Maybe I should pretend to be Eric Raymond and right a article about a real dream system
"And we have seen and do testify that the Father sent the Son to be the Savior of the World"
1 John 4:14
3ware Escalade controllers are crap. The firmware that ships with the card has DATA LOSS ISSUES in
RAID5 mode. 3ware will not tell you this unless
you email and ask them specifically. They used
to have a bulletin on their website about the
bug but at some point they removed it along with
all references to the issue -- even references
in the driver changelog. Is that the sound of
history being rewritten?
Doubt me? Call them on the phone and see what
they have to say for themselves.
Now they have discontinued the entire Escalade
product line and recalled the 7000 series of
Escalade cards. (But not the 6000s, which also
lose data out-of-the-box.) Never do business
with 3ware; they care more about PR and their
VC's good opinion than your data.
It is a damn shame that 3ware had to stand up
and put a bad face on IDE RAID technology, which
is promising and cost-effective.
The Only time I had a Buffer overflow while burning a CD-ROM was when I had a long SCSI chain. I had 5 HDD, 1 CD-ROM, 1 CDR, 2 or 3 external devices and a mile of cable connecting all of it together...

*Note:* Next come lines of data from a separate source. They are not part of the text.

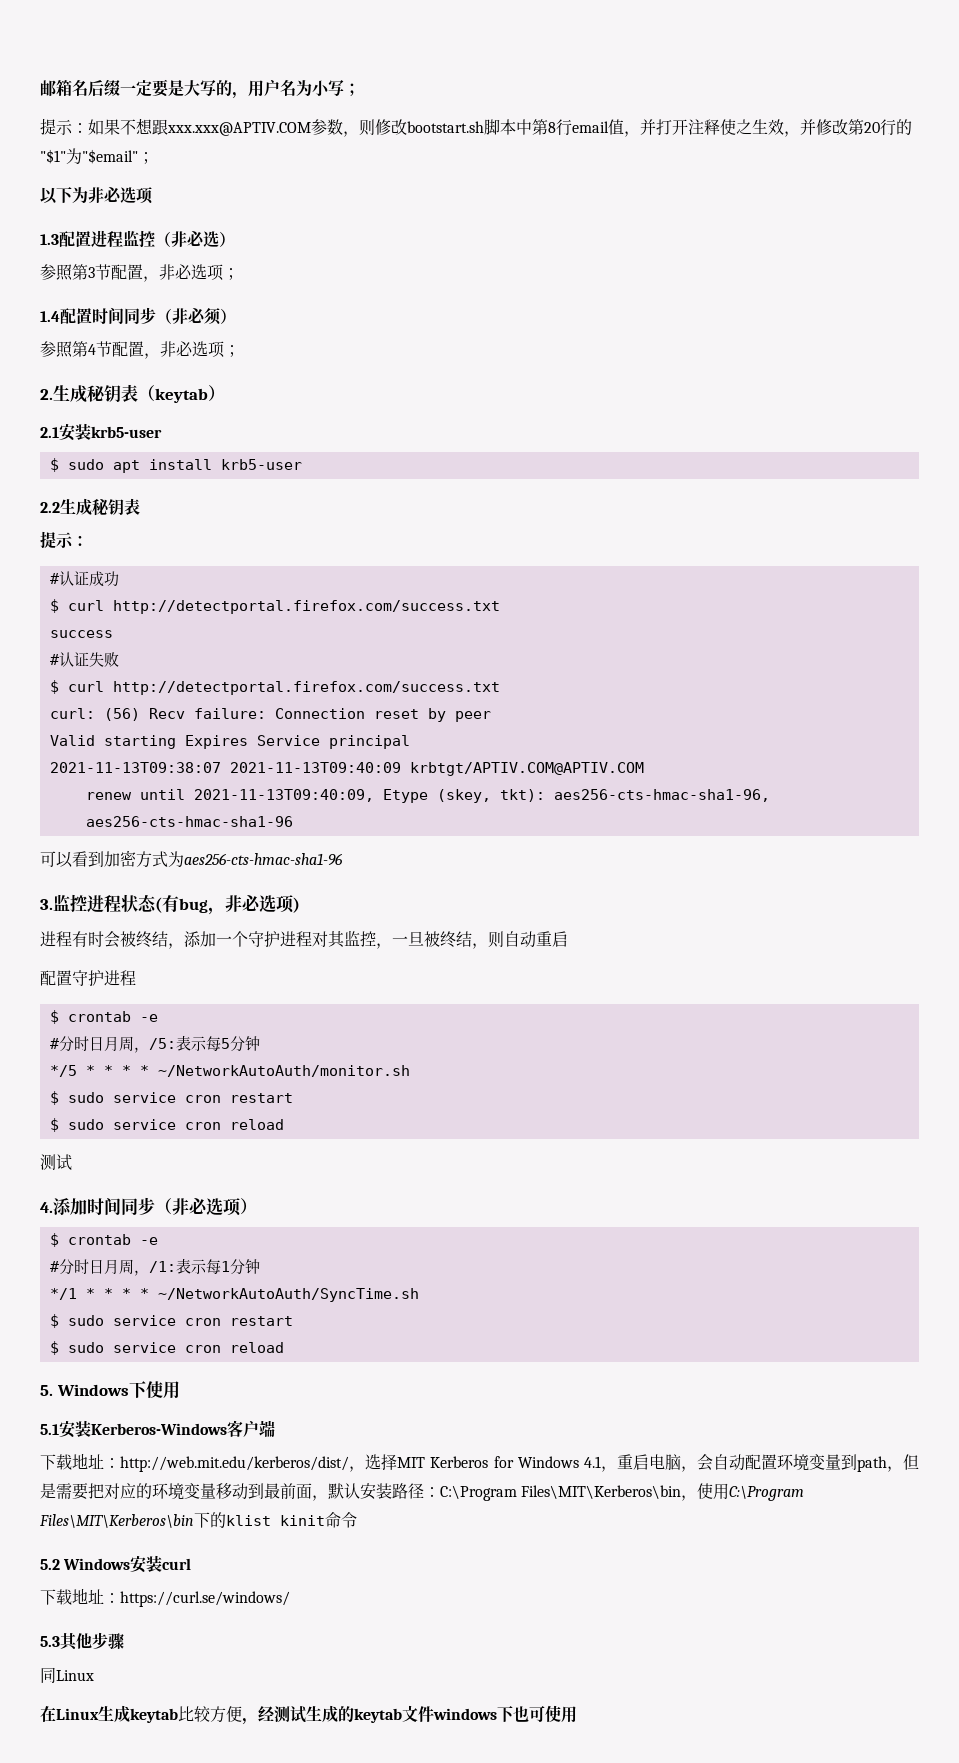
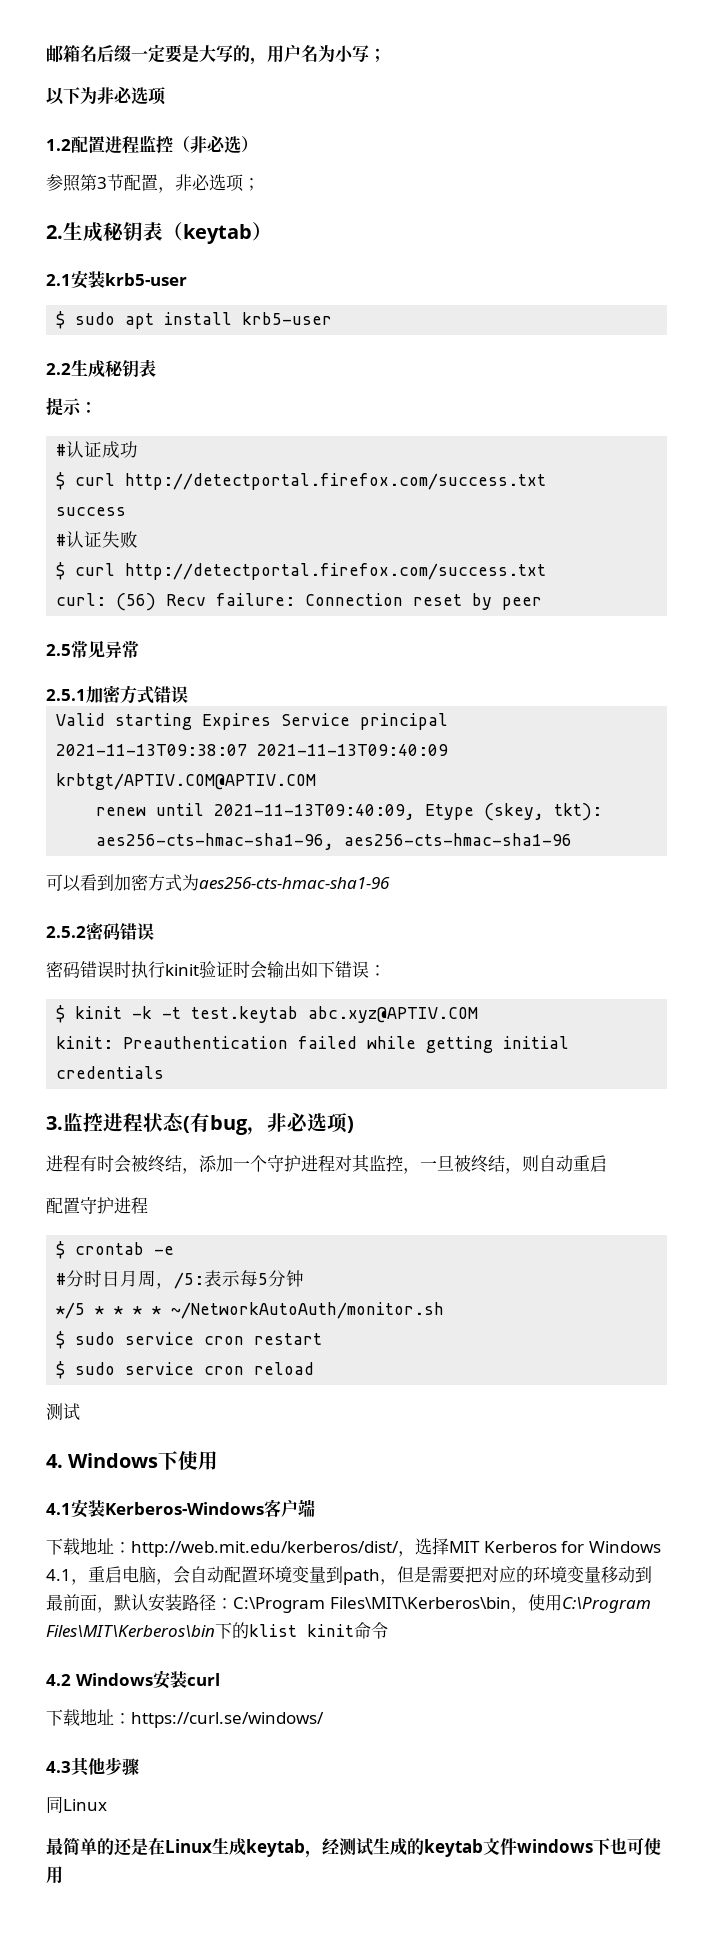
[40,118,912,137] [40,148,154,164] // 提示：如果不想跟xxx.xxx@APTIV.COM参数，则修改bootstart.sh脚本中第8行email值，并打开注释使之生效，并修改第20行的"$1"为"$email"； -> (386, 55) none
[40,234,59,245] 1.3 -> [46,139,71,151] 1.2
[40,307,236,325] [40,341,240,359] // 1.4配置时间同步（非必须） // 参照第4节配置，非必选项； -> (260, 184) none
(491, 716) none -> [46,640,139,658] [46,685,188,704] // 2.5常见异常 // 2.5.1加密方式错误
(343, 859) none -> [46,922,154,941] [46,961,386,979] [56,1005,479,1023] [56,1036,570,1053] [56,1066,165,1079] // 2.5.2密码错误 // 密码错误时执行kinit验证时会输出如下错误： // $ kinit -k -t test.keytab abc.xyz@APTIV.COM // kinit: Preauthentication failed while getting initial credentials
[53,1197,257,1216] [49,1233,158,1247] [49,1258,260,1276] [49,1288,419,1302] [49,1314,293,1328] [49,1341,284,1355] [40,1385,53,1396] 添加时间同步（非必选项） // $ crontab -e // #分时日月周，/1:表示每1分钟 // */1 * * * * ~/NetworkAutoAuth/SyncTime.sh // $ sudo service cron restart // $ sudo service cron reload // 5. -> (63, 1461) none
[40,1424,59,1435] 5.1 -> [46,1503,71,1515] 4.1
[40,1559,60,1570] 5.2 -> [46,1674,71,1686] 4.2
[40,1636,60,1647] 5.3 -> [46,1761,71,1773] 4.3
(94, 1675) none -> [46,1837,148,1856] 最简单的还是
[178,1706,242,1723] 比较方便 -> (305, 1848) none

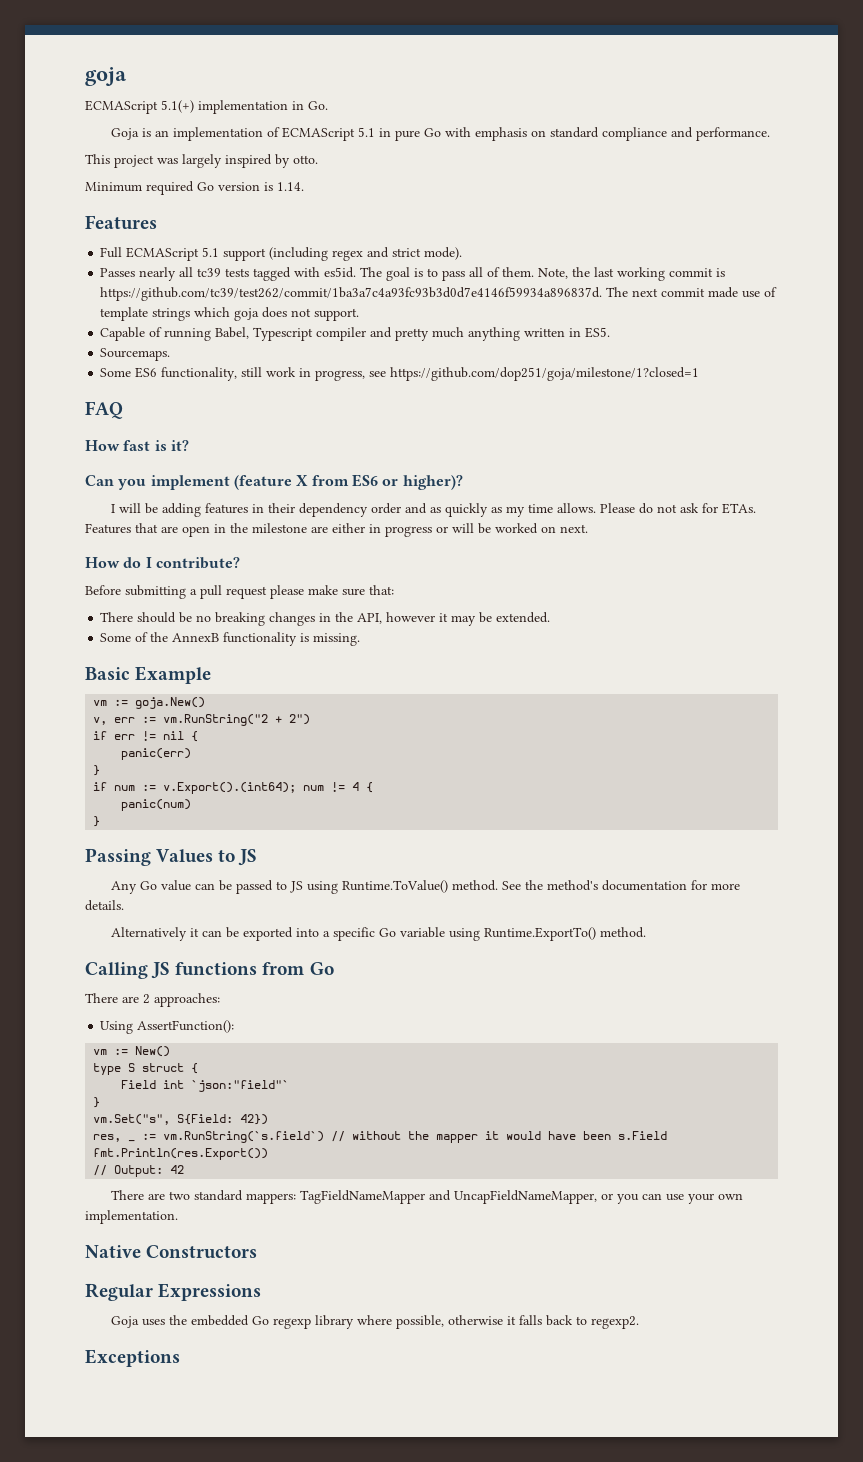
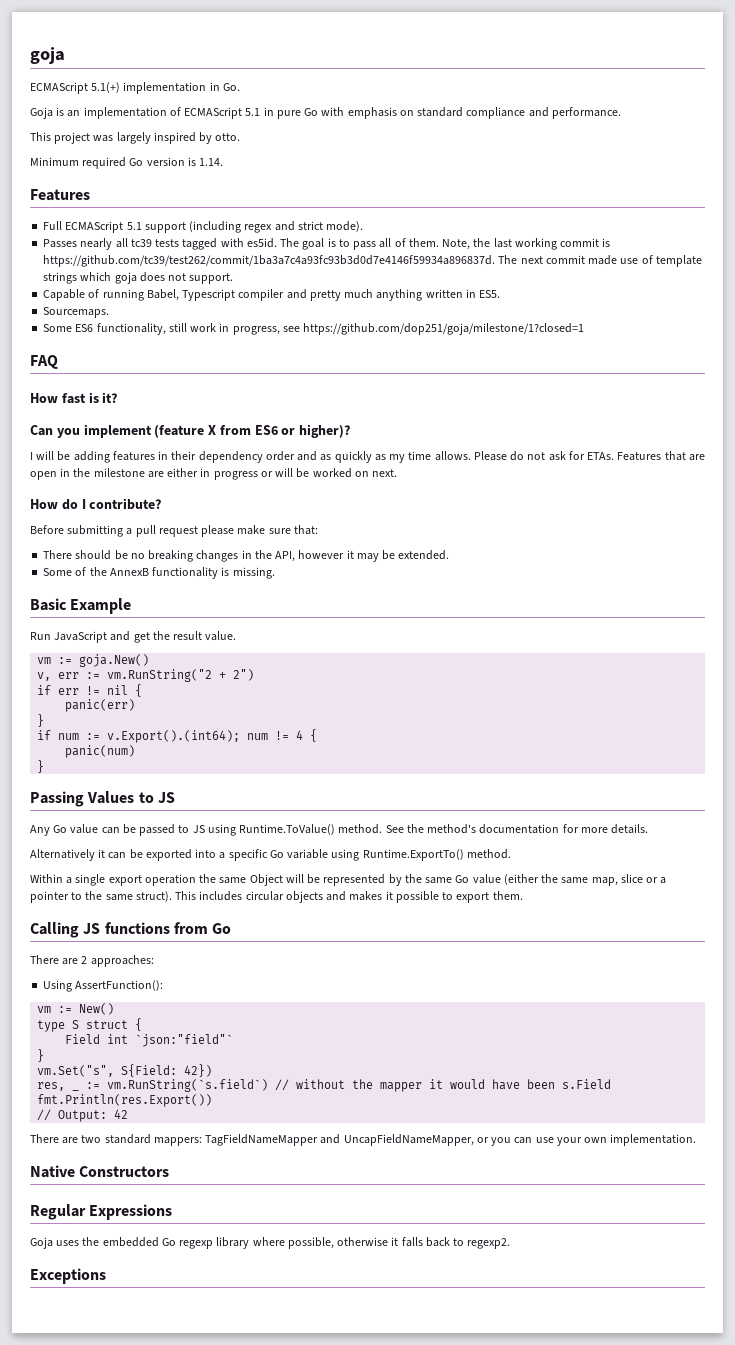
(212, 675) none -> [30,631,237,643] // Run JavaScript and get the result value.
(646, 932) none -> [30,874,667,886] [30,891,523,903] // Within a single export operation the same Object will be represented by the same Go value (either the same map, slice or a pointer to the same struct). This includes circular objects and makes it possible to export them.

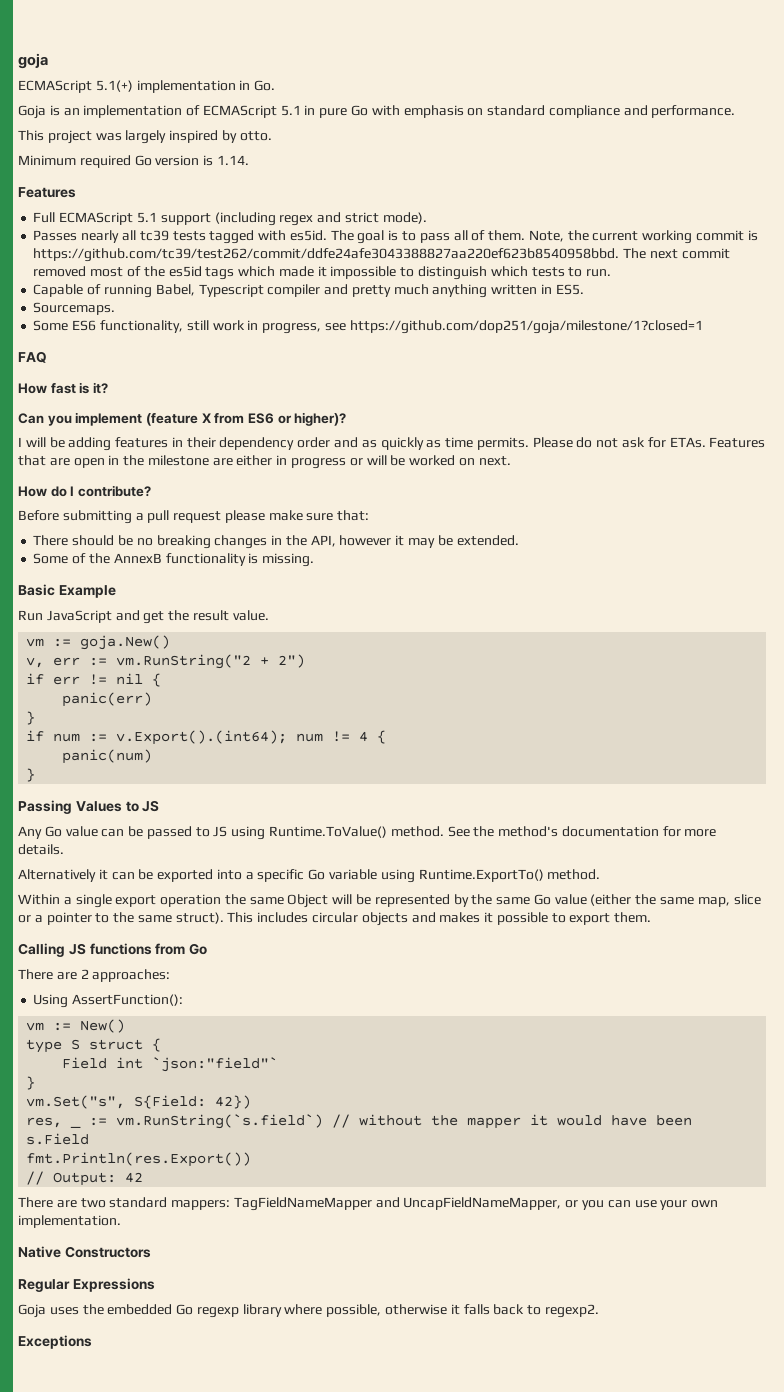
[493,238,512,248] last -> [592,231,639,241] current
[43,255,496,267] https://github.com/tc39/test262/commit/1ba3a7c4a93fc93b3d0d7e4146f59934a896837d. -> [33,248,620,262] https://github.com/tc39/test262/commit/ddfe24afe3043388827aa220ef623b8540958bbd.
[588,255,702,267] [43,272,234,284] made use of template strings which goja does not support. -> [33,266,612,280] removed most of the es5id tags which made it impossible to distinguish which tests to run.
[389,451,471,463] my time allows. -> [445,437,529,450] time permits.

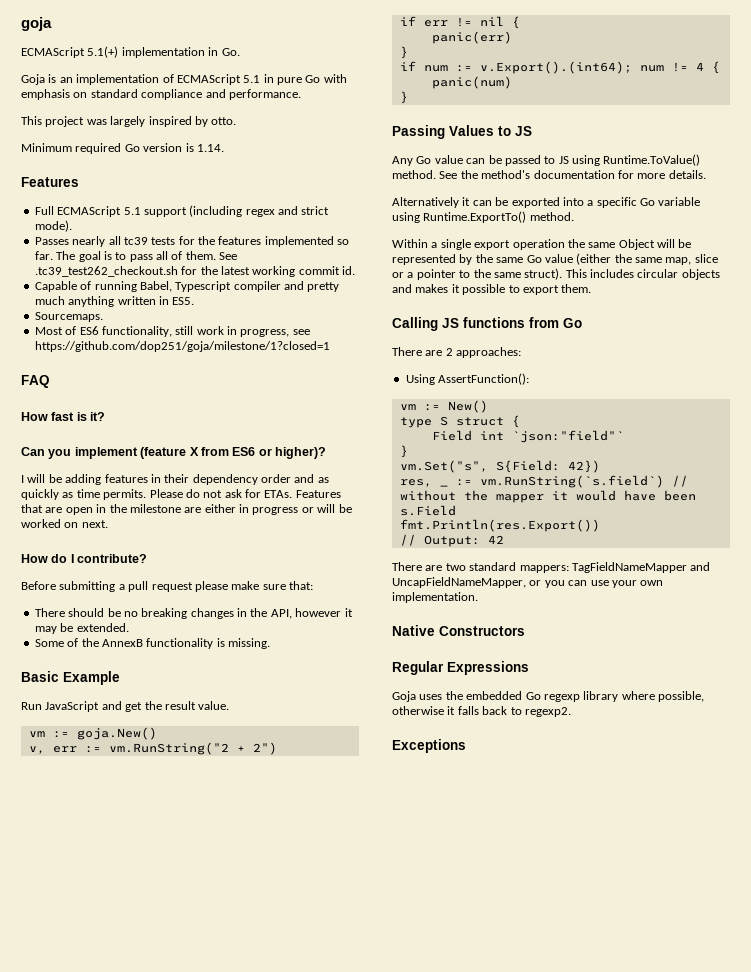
[209,230,327,244] tagged with es5id. -> [178,236,350,247] [34,251,53,260] for the features implemented so far.
[528,230,758,244] [33,248,730,262] [33,266,612,280] Note, the current working commit is https://github.com/tc39/test262/commit/ddfe24afe3043388827aa220ef623b8540958bbd. The next commit removed most of the es5id tags which made it impossible to distinguish which tests to run. -> [219,252,238,260] [34,266,355,277] See .tc39_test262_checkout.sh for the latest working commit id.
[33,320,69,331] Some -> [34,326,77,335] Most of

The rendition at http://www2.linuxjournal.com/articles/style/0013.h tml professes to be the "unabridged version". Sadly, it isn't: It's considerably edited down from the full article, which can be viewed at http://www.tuxedo.org/~esr/writings/ultimate-linux -box/.
Rick Moen
rick@linuxmafia.com
Yeh I forget I was going to go with dual CPUs when mentioning the SIS chipset.